Chào các bạn! Vì nhiều lý do từ nay Truyen2U chính thức đổi tên là Truyen247.Pro. Mong các bạn tiếp tục ủng hộ truy cập tên miền mới này nhé! Mãi yêu... ♥

Michael Barret (the: Młody Biznesman)

Również tym razem Aiden sam z siebie towarzyszył Emmie w drodze do szkoły.

— Myślałam, że się buntujesz.

— Wysyłasz mi sprzeczne znaki, przez co wciąż nie wiem, czy chcesz to ze mną zrobić, czy nie. Zwłaszcza że masz dosyć ładną twarz.
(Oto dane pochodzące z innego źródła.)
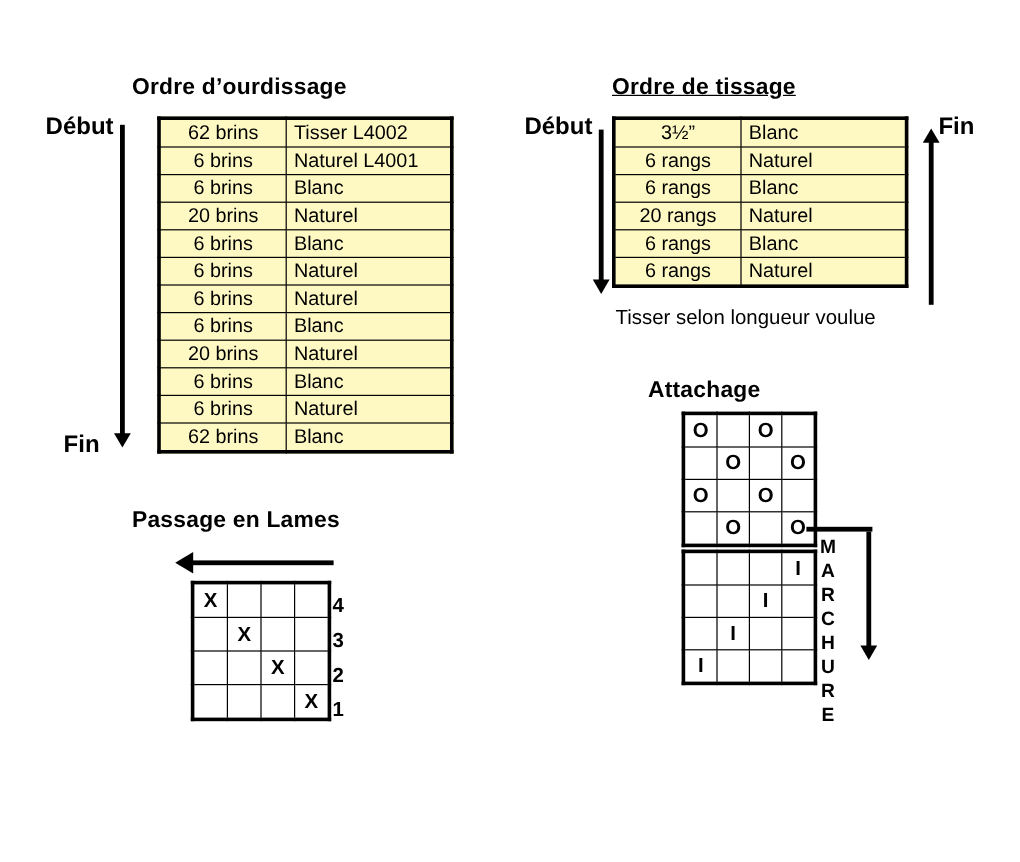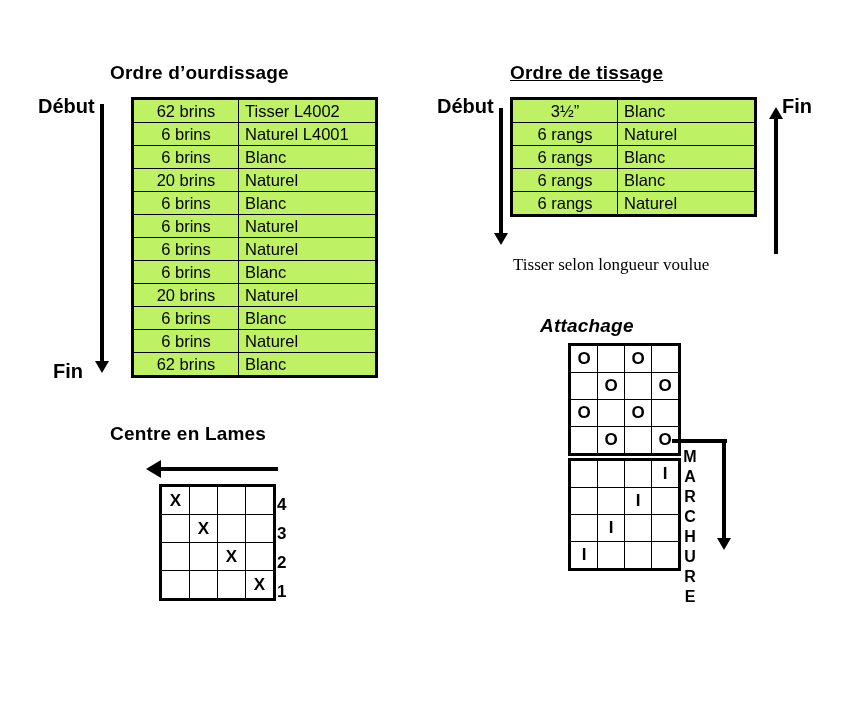--- a/index.html
+++ b/index.html
@@ -22,21 +22,21 @@
     font-weight: bold;
     text-align: left;
     letter-spacing: 0.2px;
     white-space: nowrap;
   }
 
   
   table.draft {
     border-collapse: collapse;
     border: 3px solid #000;
-    background: #bef264;
+    background: #fef9c3;
   }
   table.draft td {
     border: 1px solid #000;
     font-size: 16.5px;
     height: 22px;
     padding: 0 6px;
     white-space: nowrap;
     line-height: 22px;
   }
   table.draft td.num {
@@ -223,34 +223,38 @@
       </tr>
     <tr>
         <td class="num">6 rangs</td>
         <td class="lbl">Naturel</td>
       </tr>
     <tr>
         <td class="num">6 rangs</td>
         <td class="lbl">Blanc</td>
       </tr>
     <tr>
+        <td class="num">20 rangs</td>
+        <td class="lbl">Naturel</td>
+      </tr>
+    <tr>
         <td class="num">6 rangs</td>
         <td class="lbl">Blanc</td>
       </tr>
     <tr>
         <td class="num">6 rangs</td>
         <td class="lbl">Naturel</td>
       </tr>
   </tbody>
 </table>
 
-<div class="caption" style="left:513px; top:255px;font-family:Liberation Serif, serif;">Tisser selon longueur voulue</div>
+<div class="caption" style="left:513px; top:255px;">Tisser selon longueur voulue</div>
 
 <div class="panel" style="left:110px; top:423px;">
-  <div class="panel-title" style="width:220px;">Centre en Lames</div>
+  <div class="panel-title" style="width:220px;">Passage en Lames</div>
 </div>
 
 <div class="arrow-h left" style="left:160px; top:467px; width:118px;"></div>
 
 <table class="grid small" style="position:absolute; left:159px; top:484px;">
   <tbody>
     <tr>
         <td>X</td>
         <td></td>
         <td></td>
@@ -277,21 +281,21 @@
   </tbody>
 </table>
 
 <div class="shaft-nums" style="left:277px; top:490px;">
   <div>4</div>
   <div>3</div>
   <div>2</div>
   <div>1</div>
 </div>
 
-<div class="panel" style="left:540px; top:315px;font-style:italic;">
+<div class="panel" style="left:540px; top:315px;">
   <div class="panel-title" style="width:200px;">Attachage</div>
 </div>
 
 <table class="grid" style="position:absolute; left:568px; top:343px;">
   <tbody>
     <tr>
         <td>O</td>
         <td></td>
         <td>O</td>
         <td></td>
Emma popatrzyła na niego, znowu nie rozumiejąc, o co chodzi. Większość nastolatków jego pokroju w książkach, jakie czytała, od razu robiło, co chciało, bez pytania o zdanie. Więc teraz, jak pytał, nie wiedziała czego się spodziewać. Czy on jej proponuje pójście na piwo? Może chce mieć towarzystwo do papierosa? Albo potrzebuje pracy domowej?

— Nie mam bladego— w połowie wypowiedzi przerwało jej trąbienie samochodu, który z piskiem zatrzymał się tuż przed nią. Zarówno ona, jak i Kelly, wcześniej pojazdu nie zauważyli, przez co nagły dźwięk trochę ich zaskoczył.

Blondynka wyczuwała na odległość zirytowanie kierowcy, przez co tylko się pokłoniła w przeprosinach i pobiegła, schodząc z ulicy. Aiden oczywiście nie mógł się powstrzymać przed pokazaniem środkowego palca w stronę odjeżdżającego już samochodu.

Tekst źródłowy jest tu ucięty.